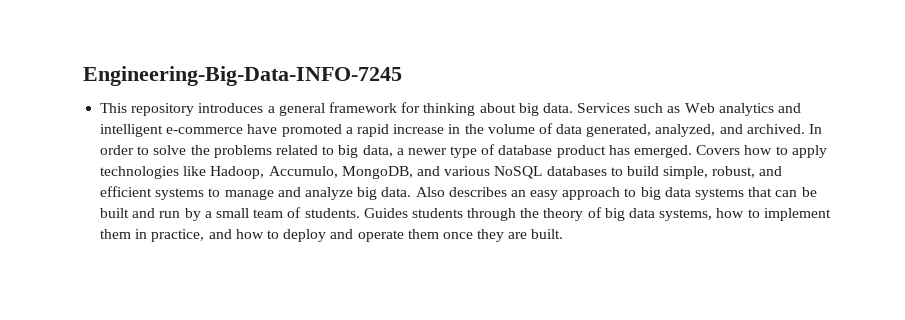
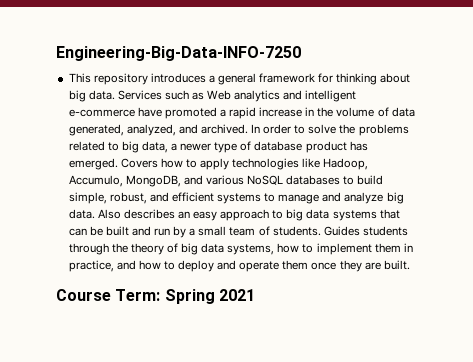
- Engineering-Big-Data-INFO-7245
+ Engineering-Big-Data-INFO-7250
+ Course Term: Spring 2021

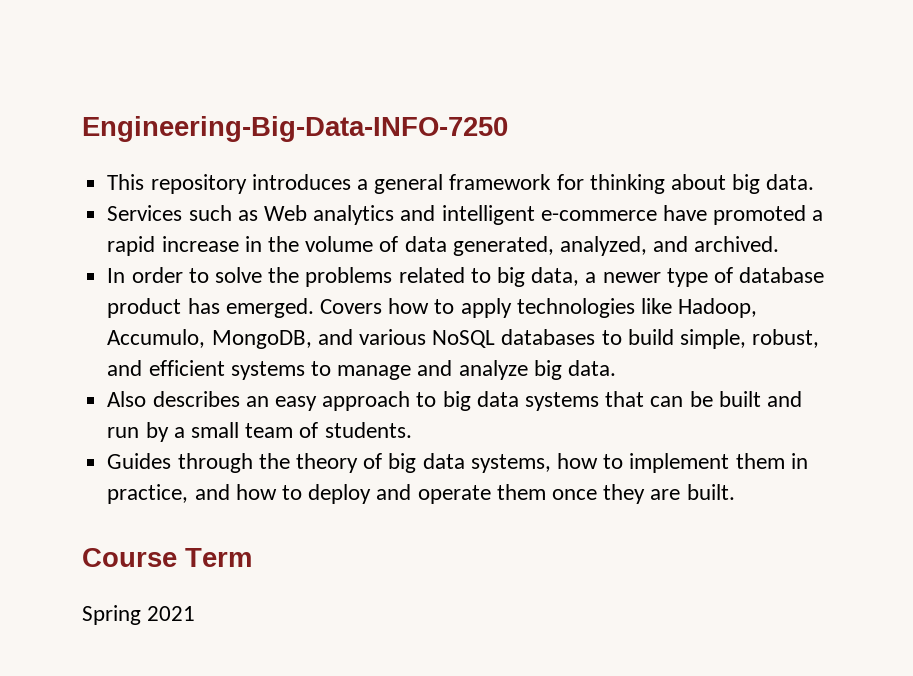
- This repository introduces a general framework for thinking about big data. Services such as Web analytics and intelligent e-commerce have promoted a rapid increase in the volume of data generated, analyzed, and archived. In order to solve the problems related to big data, a newer type of database product has emerged.
+ This repository introduces a general framework for thinking about big data.
+ Services such as Web analytics and intelligent e-commerce have promoted a rapid increase in the volume of data generated, analyzed, and archived.
+ In order to solve the problems related to big data, a newer type of database product has emerged.
- Covers how to apply technologies like Hadoop, Accumulo, MongoDB, and various NoSQL databases to build simple, robust, and efficient systems to manage and analyze big data. Also describes an easy approach to big data systems that can be built and run by a small team of students. Guides students through the theory of big data systems, how to implement them in practice, and how to deploy and operate them once they are built.
+ Covers how to apply technologies like Hadoop, Accumulo, MongoDB, and various NoSQL databases to build simple, robust, and efficient systems to manage and analyze big data.
+ Also describes an easy approach to big data systems that can be built and run by a small team of students.
+ Guides through the theory of big data systems, how to implement them in practice, and how to deploy and operate them once they are built.
- Course Term: Spring 2021
+ Course Term
+ Spring 2021

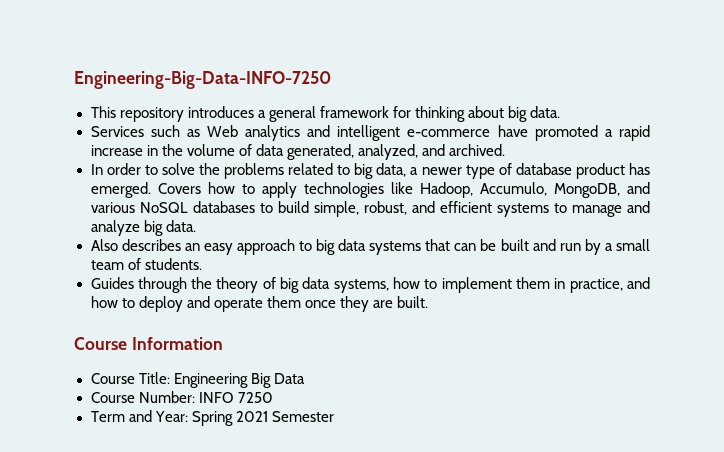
- Course Term
- Spring 2021
+ Course Information
+ Course Title: Engineering Big Data
+ Course Number: INFO 7250
+ Term and Year: Spring 2021 Semester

---*---

Directions for this task:
The required output is an exact retyping of the lines from the one that contains "Number: INFO 7250" through the last line of the material above.

Exercise response:
+ Course Number: INFO 7250
+ Term and Year: Spring 2021 Semester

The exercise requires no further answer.